Work instruction:
Starting at the line with "padding-left: 16px ->", copy each line through the last one below exactly as written, without any pictures.

[User interface change data]
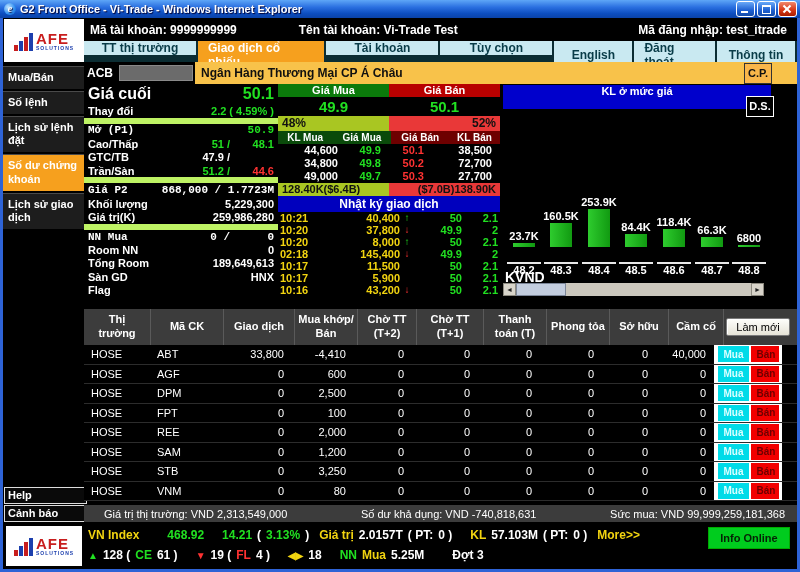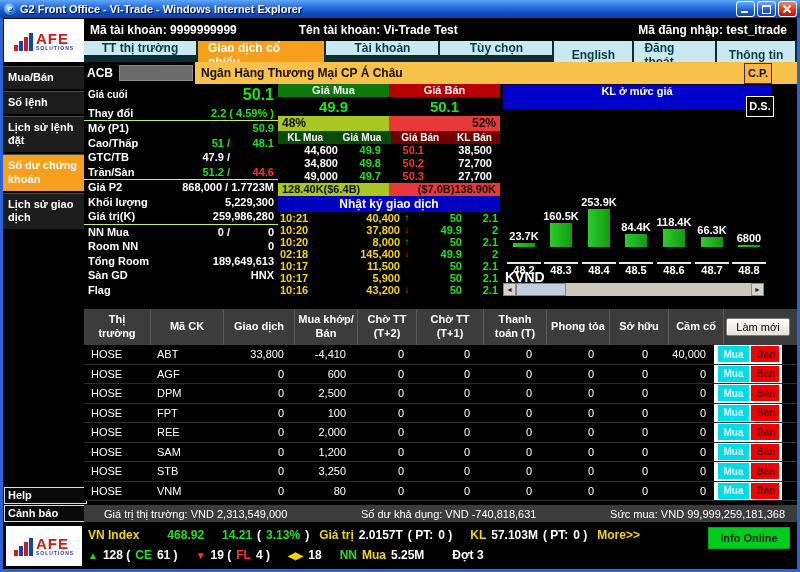"Giá cuối" .ql.big { font-size: 10px -> 16px }
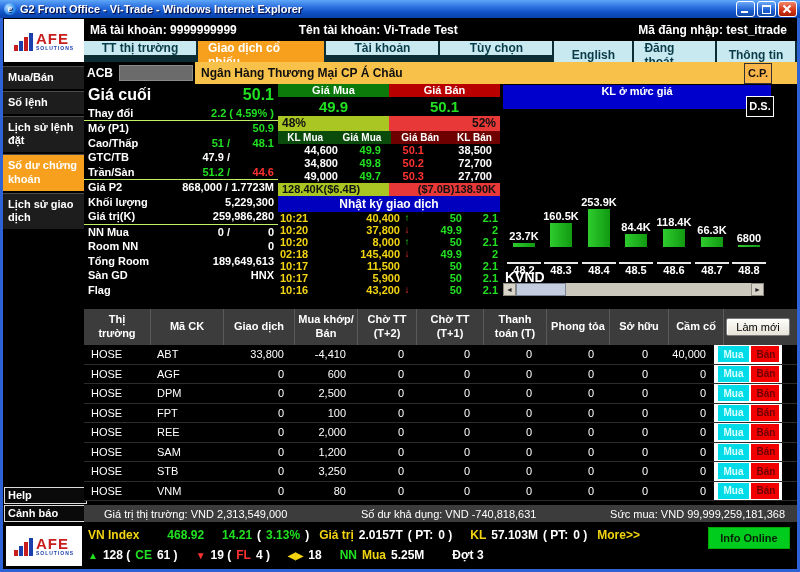"Mở (P1)" .qrow.sep { border-top: 1px solid #bef264 -> 6px solid #bef264; font-family: none -> Liberation Mono, monospace }
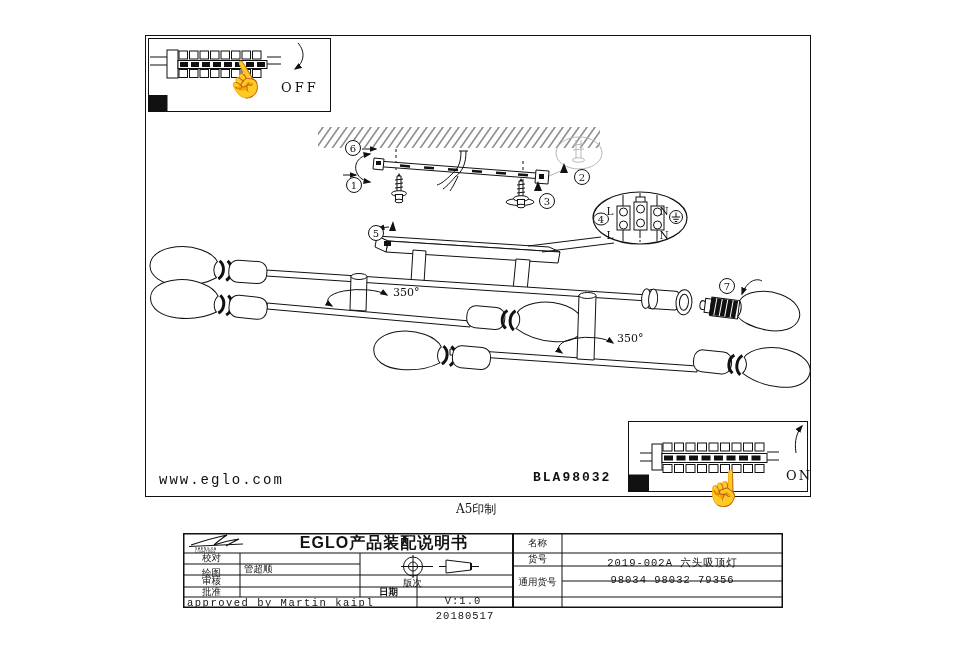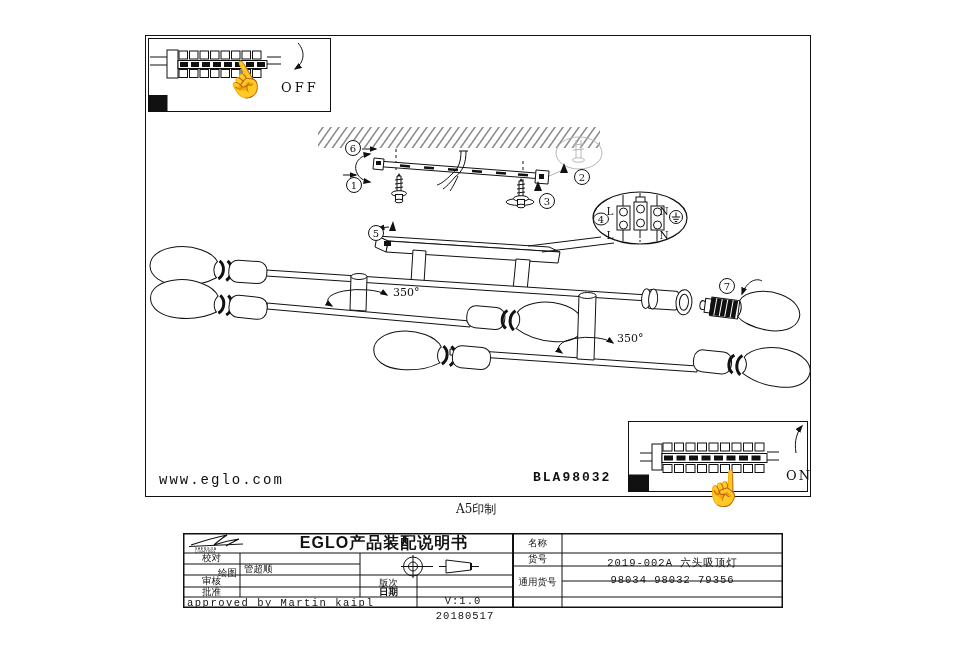"绘图" div.cell { padding-left: 16px -> none }
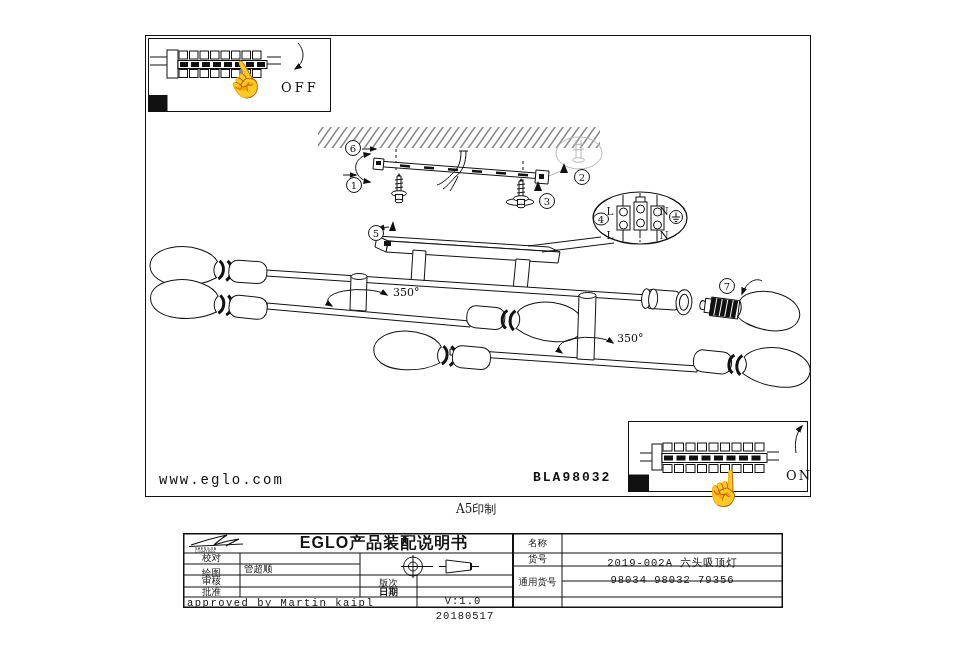"版次" div.cell { padding-left: none -> 24px }
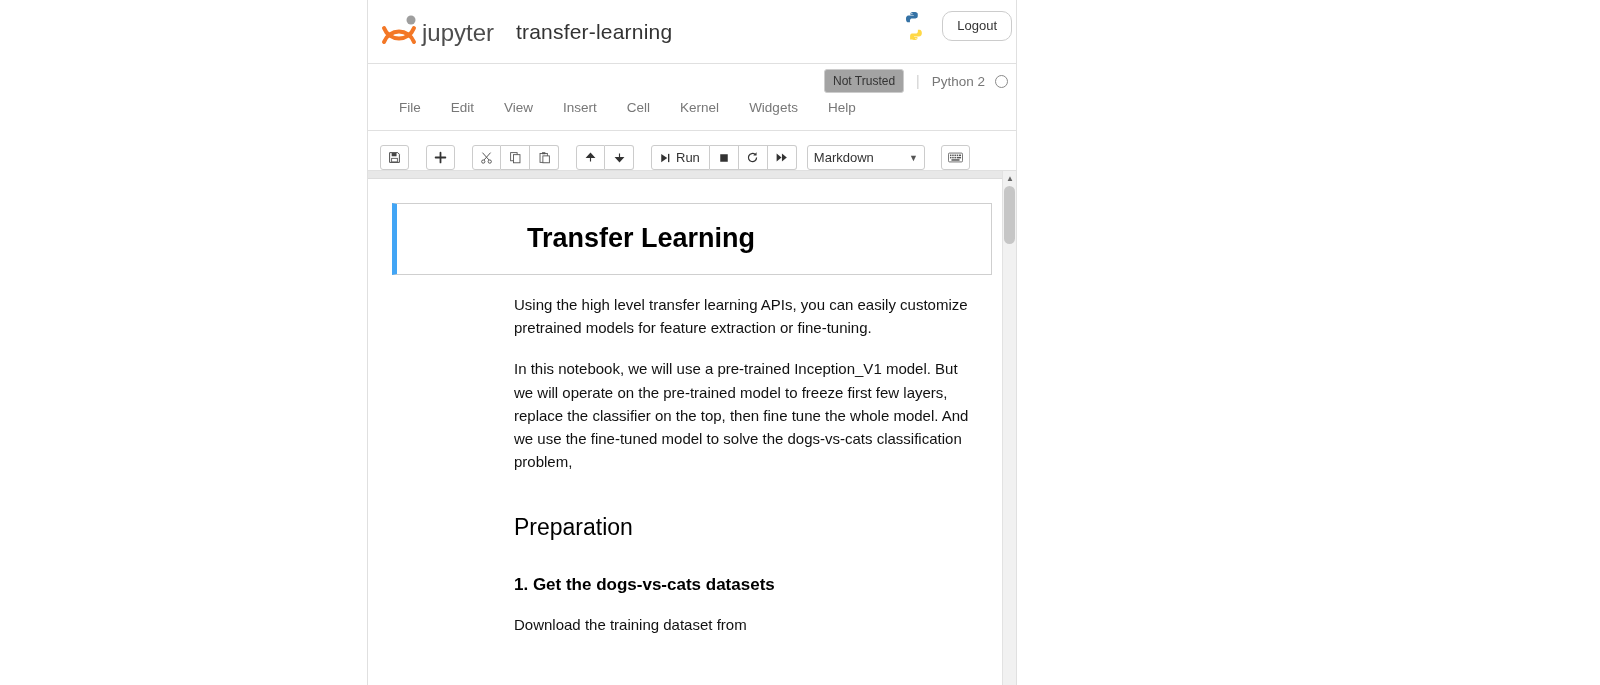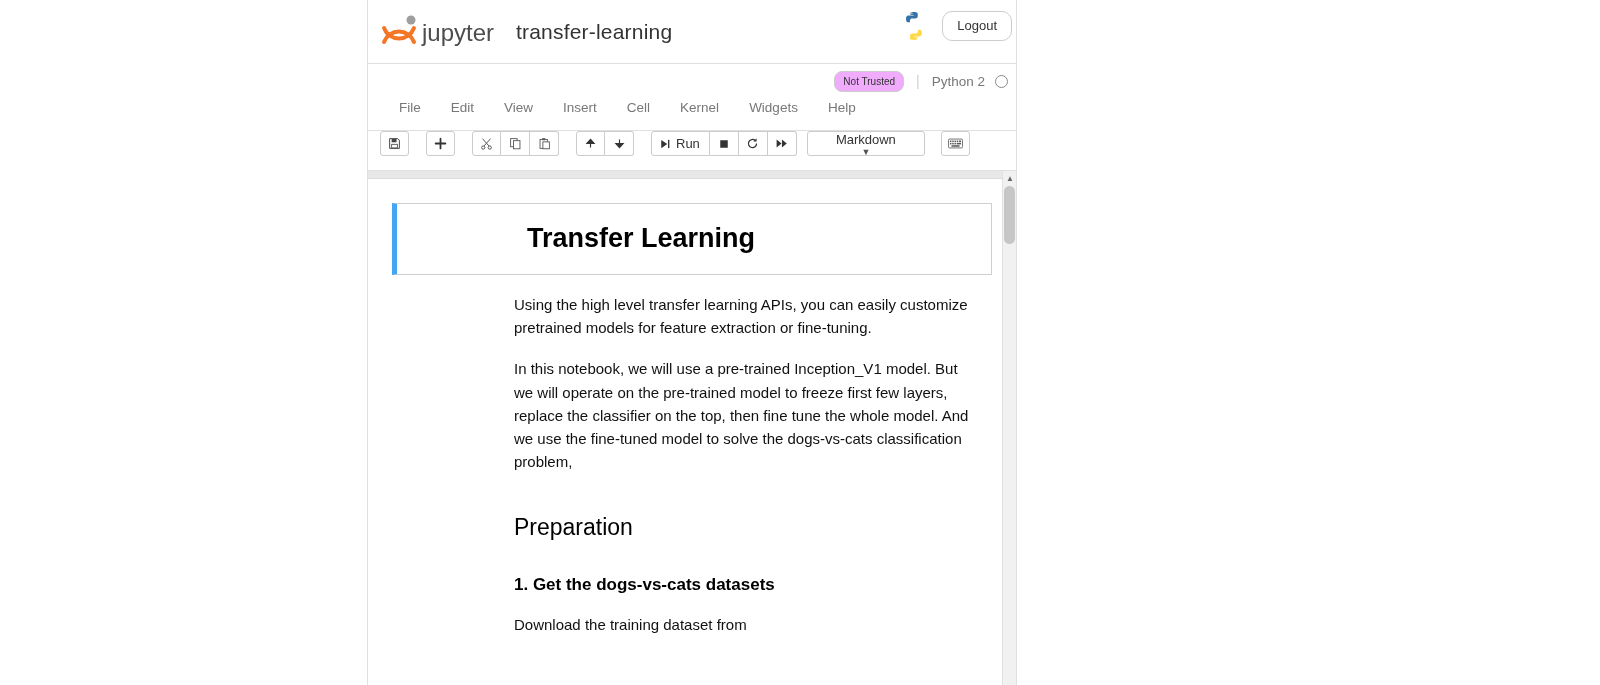"Not Trusted" .trust-badge { background: #f0abfc -> #a3a3a3; border-radius: 8px -> 3px; font-size: 10px -> 12px }
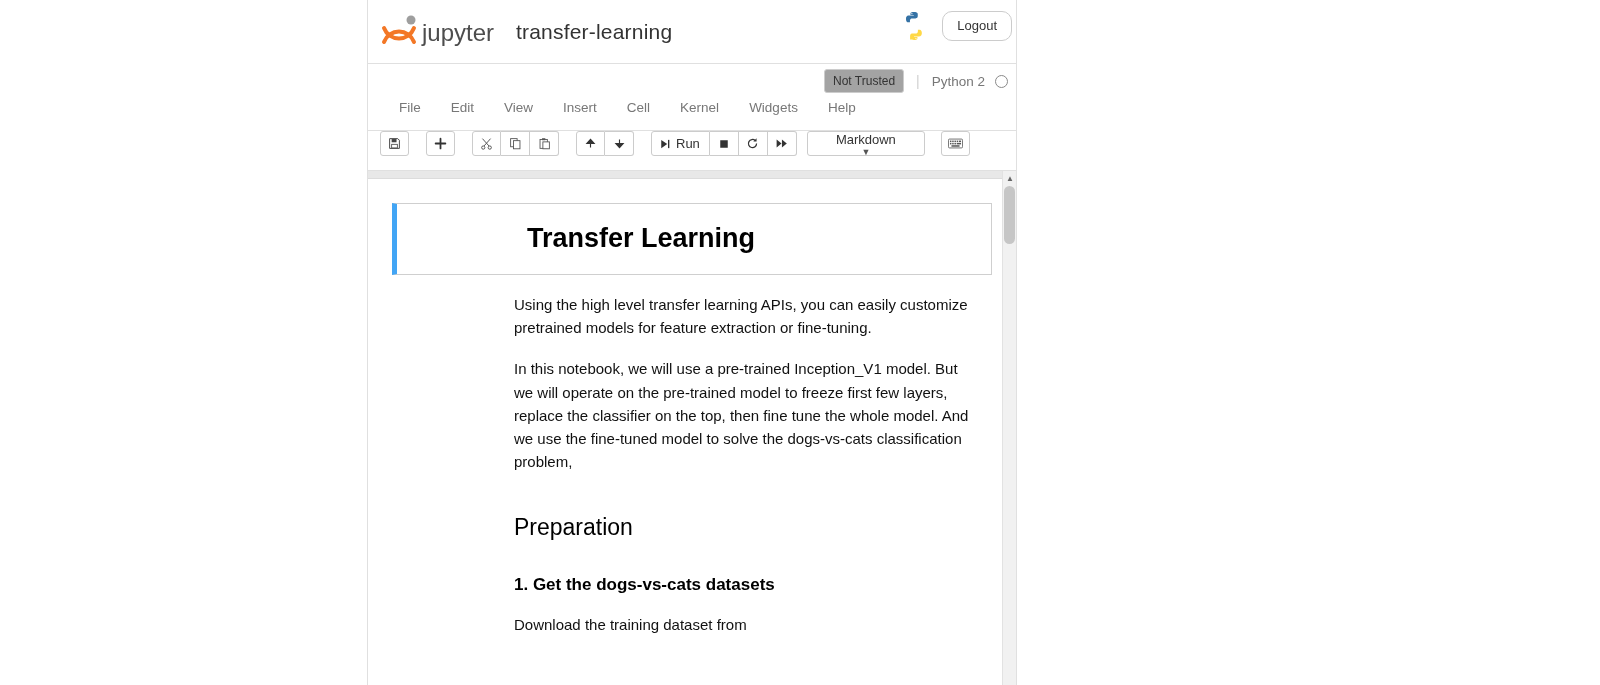"Run" .nb-toolbar { align-items: flex-start -> flex-end }
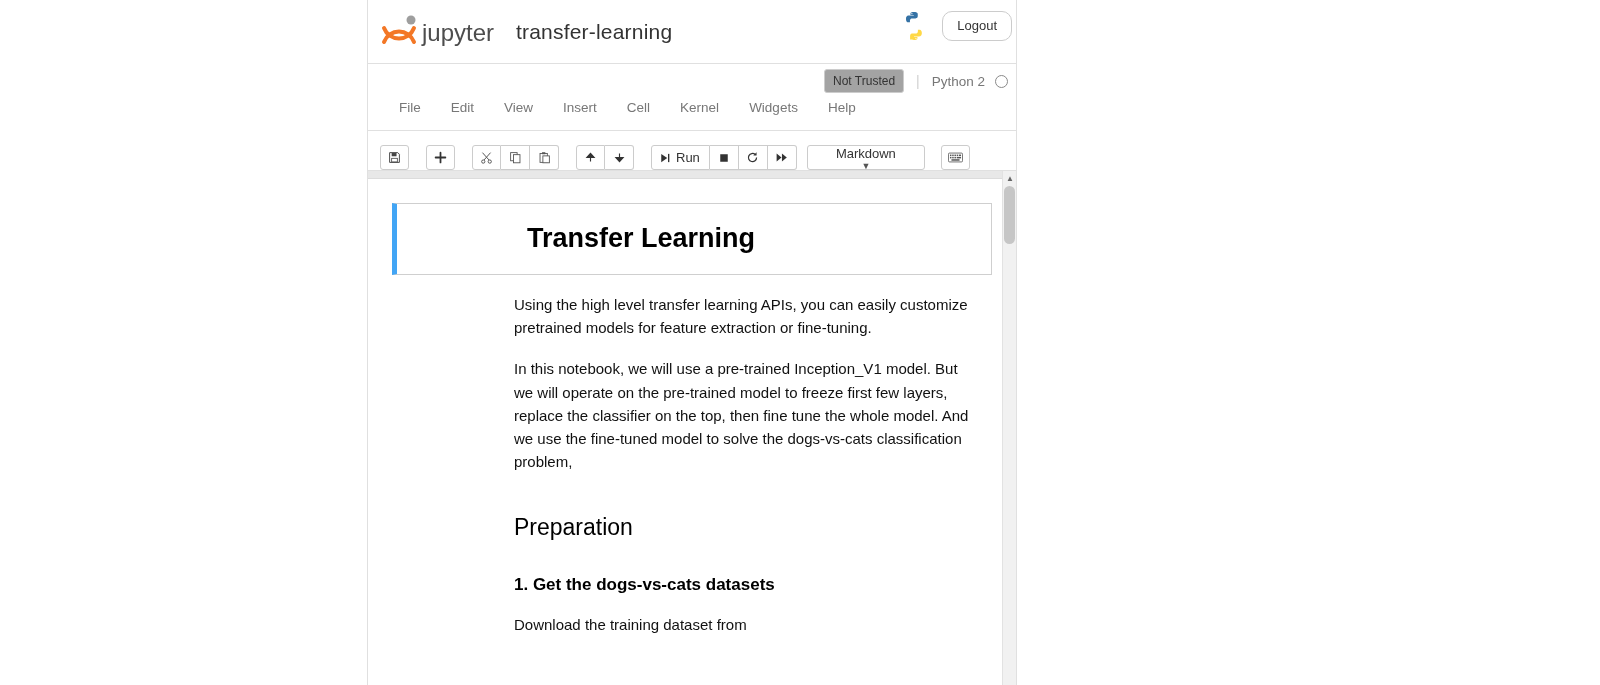"Markdown" .cell-type-select { flex-direction: column -> none }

Worked solution:
"绘图" div.cell { padding-left: 16px -> none }
"版次" div.cell { padding-left: none -> 24px }
"Not Trusted" .trust-badge { background: #f0abfc -> #a3a3a3; border-radius: 8px -> 3px; font-size: 10px -> 12px }
"Run" .nb-toolbar { align-items: flex-start -> flex-end }
"Markdown" .cell-type-select { flex-direction: column -> none }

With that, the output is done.